Everipedia never made a lot of sense, and neither does Encyclosphere. Each competitor lobbed criticisms at Wikipedia that ranged from valid to puzzling without making a persuasive case for an alternative. The truth is that the quotidian labors of writing, editing, evaluating, arguing, and consensus-building is the real work of creating an encyclopedia, and this is vastly more difficult to realize than starting a new website with a different philosophy about how to store the ones and zeroes.

Call me crazy, but Wales and Sanger almost sound like they have compatible visions! Perhaps a team-up is in order.
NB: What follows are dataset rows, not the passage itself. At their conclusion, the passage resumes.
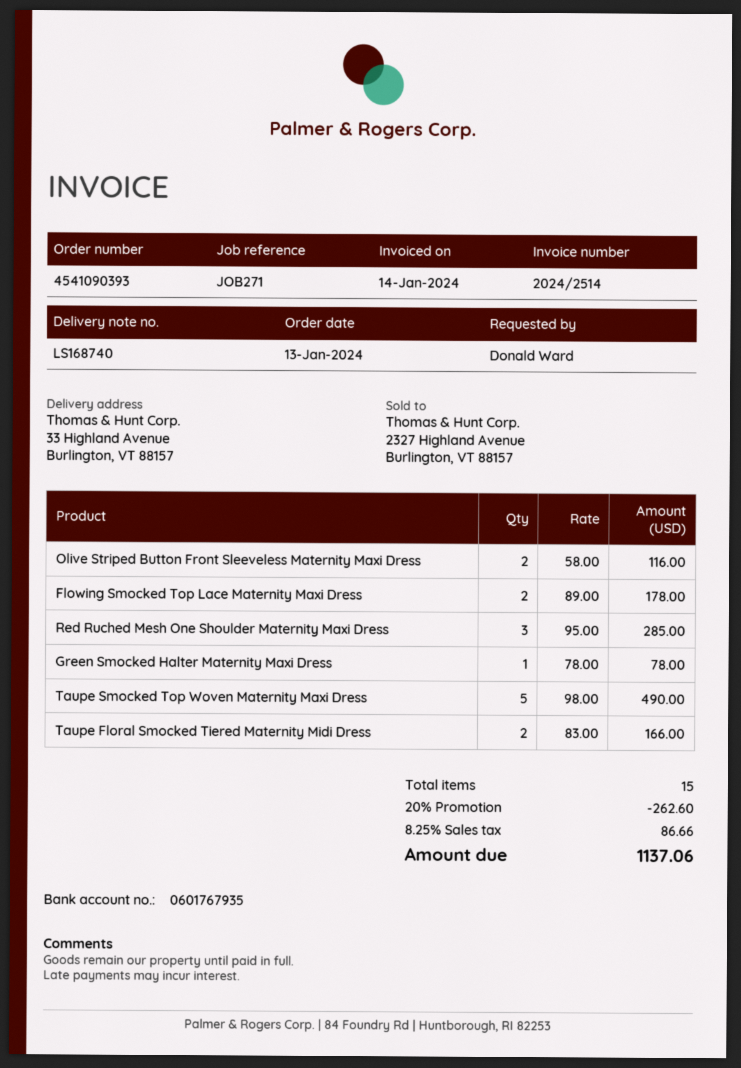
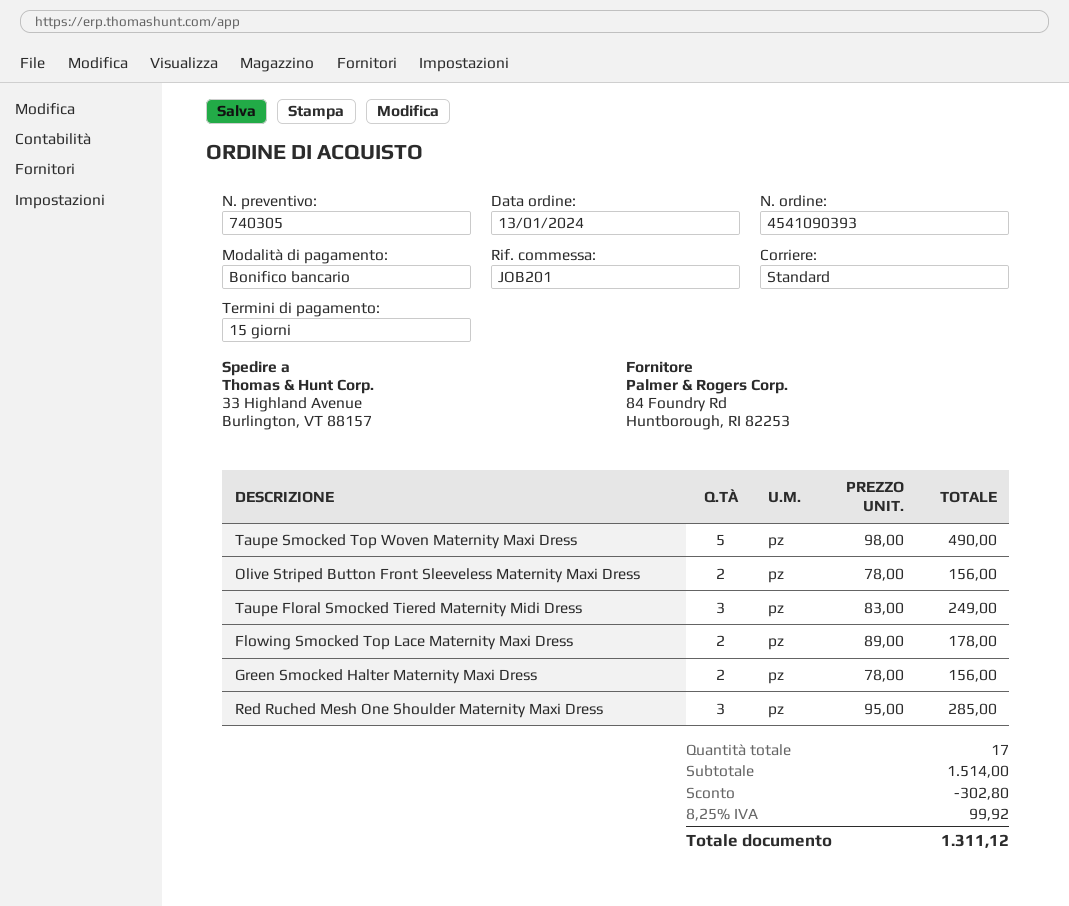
reference: JOB271 -> JOB201
Olive Striped Button Front Sleeveless Maternity Maxi Dress: 2 x 58.00 = 116.00 -> 2 x 78.00 = 156.00
Green Smocked Halter Maternity Maxi Dress: 1 x 78.00 = 78.00 -> 2 x 78.00 = 156.00
Taupe Floral Smocked Tiered Maternity Midi Dress: 2 x 83.00 = 166.00 -> 3 x 83.00 = 249.00
total quantity: 15 -> 17
discount: 262.60 -> 302.80
tax: 8.25% = 86.66 -> 8.25% = 99.92
total: 1137.06 -> 1311.12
4. Staff changes at the Wikimedia Foundation 

The WMF had a turbulent middle of the decade. In 2014, this list was bookended by items about the hiring of then-executive director Lila Tretikov, the next year it included kind of a blind item about various staff departures, and the year after that four separate items related to Tretikov’s messy removal and replacement by Katherine Maher, previously the chief communications officer. The three-and-a-half years since have been considerably smoother, but less so in 2019, and we’re probably closer to the end of Maher’s tenure than the beginning.

Once again, the last year has seen some major departures at different levels, and the surprising announcement that the entire Community Engagement department would be shuttered. The executive formerly in charge, who had been with the WMF for less than a year and whose style was widely viewed as abrasive, transitioned into one of those dignity-preserving “consulting” contracts so popular in Silicon Valley. The remaining Community Engagement staff has been dispersed to other departments.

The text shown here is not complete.